=== Work item ===
Whatever appears in the records, retype it exactly, except for the pictures.

=== Given records ===
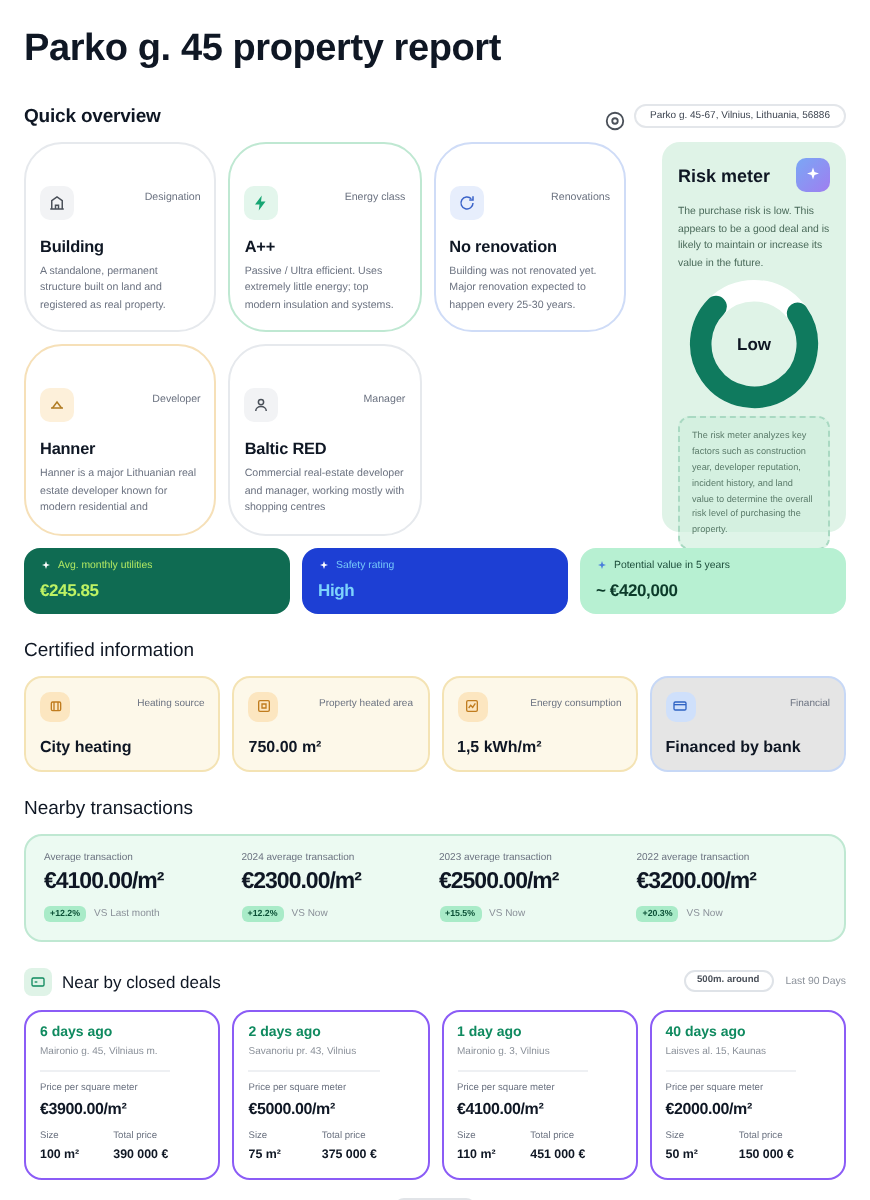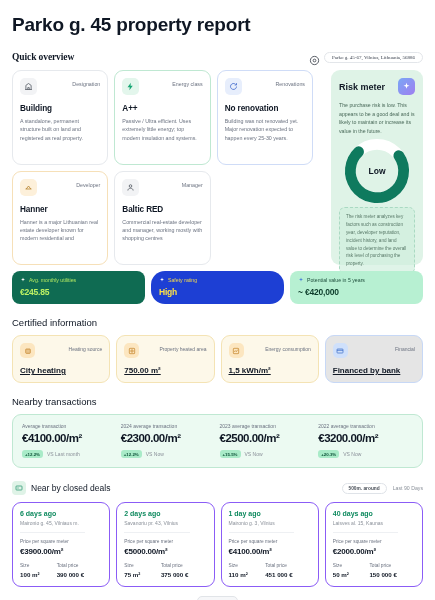--- a/index.html
+++ b/index.html
@@ -7,40 +7,40 @@
     width: 435px; height: 600px;
     background: #ffffff;
     font-family: "Liberation Sans", sans-serif;
     color: #0f1724;
     overflow: hidden;
   }
   .page { width: 435px; height: 600px; padding: 14px 12px 0 12px; position: relative; }
 
   .title { font-size: 19px; font-weight: 700; letter-spacing: -0.2px; margin-bottom: 16px; }
 
-  .section-head { display:flex; align-items:flex-start; justify-content:space-between; margin-bottom: 7px; font-family: Liberation Serif, serif; }
+  .section-head { display:flex; align-items:flex-end; justify-content:space-between; margin-bottom: 7px; }
   .section-title { font-size: 9.5px; font-weight: 700; letter-spacing: -0.1px; }
 
   .loc-badge {
     display:flex; align-items:center; gap:4px;
   }
   .pin-ico { width:11px; height:11px; flex:none; }
   .loc-pill {
     border:1px solid #e3e6ea; border-radius:999px;
     padding: 2px 7px; font-size:5px; color:#3d4450; white-space:nowrap;
   }
 
   
   .qo { display:flex; gap:6px; }
   .qo-left { flex: 1 1 auto; display:grid; grid-template-columns: repeat(3, 1fr); gap:6px; }
   .qo-right { width: 104px; flex:none;padding-left:12px; }
 
   .card {
-    border:1px solid #e6e9ed; border-radius:9px; background:#fff;
-    padding:7px 7px 8px 7px; min-height:78px;
+    border:1px solid #e6e9ed; border-radius:19px; background:#fff;
+    padding:21px 7px 8px 7px; min-height:78px;
   }
   .card.green { border-color:#bfe8d2; }
   .card.blue  { border-color:#cfdcf7; }
   .card.amber { border-color:#f6e0b8; }
   .card-top { display:flex; align-items:flex-start; justify-content:space-between; margin-bottom:9px; }
   .ico-box {
     width:17px;height:17px;border-radius:5px;background:#f2f3f5;
     display:flex;align-items:center;justify-content:center;flex:none;
   }
   .ico-box.g { background:#e3f6ec; }
@@ -74,41 +74,41 @@
   }
   .risk-note {
     background:#cfeeddaa; border:1px dashed #a9d9c2; border-radius:6px;
     padding:5px 6px; font-size:4.6px; line-height:1.7; color:#5a7a69;
   }
 
   
   .stats { display:flex; gap:6px; margin-top:6px; }
   .stat { flex:1; border-radius:8px; padding:6px 8px 7px 8px; }
   .stat.teal  { background:#0f6b52; color:#bef264; }
-  .stat.blue  { background:#1d3fd4; color:#fde047;border-radius:14px; }
+  .stat.blue  { background:#1d3fd4; color:#7dd3fc; }
   .stat.mint  { background:#b7f0d2; color:#0c3b2a; }
   .stat-row { display:flex; align-items:center; gap:3px; margin-bottom:4px; }
   .stat-row svg { width:6px; height:6px; flex:none; }
   .stat-lab { font-size:5.2px; opacity:.92; }
   .stat-val { font-size:8.5px; font-weight:700; letter-spacing:-0.2px; }
 
   
   .sec-title2 { font-size:9.5px; font-weight:400; margin:13px 0 7px 0; }
   .cert { display:grid; grid-template-columns:repeat(4,1fr); gap:6px; }
   .cert-card {
     border-radius:9px; padding:7px; min-height:46px; border:1px solid;
     background:#fdf8e9; border-color:#f4e3b4;
   }
   .cert-card.fin { background:#e5e5e5; border-color:#c7d8f6; }
   .cert-top { display:flex; align-items:flex-start; justify-content:space-between; margin-bottom:8px; }
   .cert-ico { width:15px;height:15px;border-radius:5px;background:#fce6c0;display:flex;align-items:center;justify-content:center;flex:none; }
   .cert-ico.bl { background:#cfe0fb; }
   .cert-ico svg { width:8px;height:8px; }
   .cert-tag { font-size:5px; color:#6b7280; padding-top:3px; }
-  .cert-val { font-size:8px; font-weight:700;text-decoration:underline; }
+  .cert-val { font-size:8px; font-weight:700; }
 
   
   .trans-box {
     border:1px solid #bfe8d2; background:#ecfaf2; border-radius:9px;
     padding:8px 9px 9px 9px; display:grid; grid-template-columns:repeat(4,1fr); gap:4px;
   }
   .tr-lab { font-size:5px; color:#6b7280; margin-bottom:3px; }
   .tr-val { font-size:11.5px; font-weight:700; letter-spacing:-0.5px; margin-bottom:6px; }
   .tr-foot { display:flex; align-items:center; gap:4px; }
   .tr-badge { background:#a9ebc8; color:#0b5036; font-size:4.4px; font-weight:700; border-radius:3px; padding:1.5px 3px; }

=== Exercise response ===
--- a/index.html
+++ b/index.html
@@ -7,40 +7,40 @@
     width: 435px; height: 600px;
     background: #ffffff;
     font-family: "Liberation Sans", sans-serif;
     color: #0f1724;
     overflow: hidden;
   }
   .page { width: 435px; height: 600px; padding: 14px 12px 0 12px; position: relative; }
 
   .title { font-size: 19px; font-weight: 700; letter-spacing: -0.2px; margin-bottom: 16px; }
 
-  .section-head { display:flex; align-items:flex-start; justify-content:space-between; margin-bottom: 7px; font-family: Liberation Serif, serif; }
+  .section-head { display:flex; align-items:flex-end; justify-content:space-between; margin-bottom: 7px; }
   .section-title { font-size: 9.5px; font-weight: 700; letter-spacing: -0.1px; }
 
   .loc-badge {
     display:flex; align-items:center; gap:4px;
   }
   .pin-ico { width:11px; height:11px; flex:none; }
   .loc-pill {
     border:1px solid #e3e6ea; border-radius:999px;
     padding: 2px 7px; font-size:5px; color:#3d4450; white-space:nowrap;
   }
 
   
   .qo { display:flex; gap:6px; }
   .qo-left { flex: 1 1 auto; display:grid; grid-template-columns: repeat(3, 1fr); gap:6px; }
   .qo-right { width: 104px; flex:none;padding-left:12px; }
 
   .card {
-    border:1px solid #e6e9ed; border-radius:9px; background:#fff;
-    padding:7px 7px 8px 7px; min-height:78px;
+    border:1px solid #e6e9ed; border-radius:19px; background:#fff;
+    padding:21px 7px 8px 7px; min-height:78px;
   }
   .card.green { border-color:#bfe8d2; }
   .card.blue  { border-color:#cfdcf7; }
   .card.amber { border-color:#f6e0b8; }
   .card-top { display:flex; align-items:flex-start; justify-content:space-between; margin-bottom:9px; }
   .ico-box {
     width:17px;height:17px;border-radius:5px;background:#f2f3f5;
     display:flex;align-items:center;justify-content:center;flex:none;
   }
   .ico-box.g { background:#e3f6ec; }
@@ -74,41 +74,41 @@
   }
   .risk-note {
     background:#cfeeddaa; border:1px dashed #a9d9c2; border-radius:6px;
     padding:5px 6px; font-size:4.6px; line-height:1.7; color:#5a7a69;
   }
 
   
   .stats { display:flex; gap:6px; margin-top:6px; }
   .stat { flex:1; border-radius:8px; padding:6px 8px 7px 8px; }
   .stat.teal  { background:#0f6b52; color:#bef264; }
-  .stat.blue  { background:#1d3fd4; color:#fde047;border-radius:14px; }
+  .stat.blue  { background:#1d3fd4; color:#7dd3fc; }
   .stat.mint  { background:#b7f0d2; color:#0c3b2a; }
   .stat-row { display:flex; align-items:center; gap:3px; margin-bottom:4px; }
   .stat-row svg { width:6px; height:6px; flex:none; }
   .stat-lab { font-size:5.2px; opacity:.92; }
   .stat-val { font-size:8.5px; font-weight:700; letter-spacing:-0.2px; }
 
   
   .sec-title2 { font-size:9.5px; font-weight:400; margin:13px 0 7px 0; }
   .cert { display:grid; grid-template-columns:repeat(4,1fr); gap:6px; }
   .cert-card {
     border-radius:9px; padding:7px; min-height:46px; border:1px solid;
     background:#fdf8e9; border-color:#f4e3b4;
   }
   .cert-card.fin { background:#e5e5e5; border-color:#c7d8f6; }
   .cert-top { display:flex; align-items:flex-start; justify-content:space-between; margin-bottom:8px; }
   .cert-ico { width:15px;height:15px;border-radius:5px;background:#fce6c0;display:flex;align-items:center;justify-content:center;flex:none; }
   .cert-ico.bl { background:#cfe0fb; }
   .cert-ico svg { width:8px;height:8px; }
   .cert-tag { font-size:5px; color:#6b7280; padding-top:3px; }
-  .cert-val { font-size:8px; font-weight:700;text-decoration:underline; }
+  .cert-val { font-size:8px; font-weight:700; }
 
   
   .trans-box {
     border:1px solid #bfe8d2; background:#ecfaf2; border-radius:9px;
     padding:8px 9px 9px 9px; display:grid; grid-template-columns:repeat(4,1fr); gap:4px;
   }
   .tr-lab { font-size:5px; color:#6b7280; margin-bottom:3px; }
   .tr-val { font-size:11.5px; font-weight:700; letter-spacing:-0.5px; margin-bottom:6px; }
   .tr-foot { display:flex; align-items:center; gap:4px; }
   .tr-badge { background:#a9ebc8; color:#0b5036; font-size:4.4px; font-weight:700; border-radius:3px; padding:1.5px 3px; }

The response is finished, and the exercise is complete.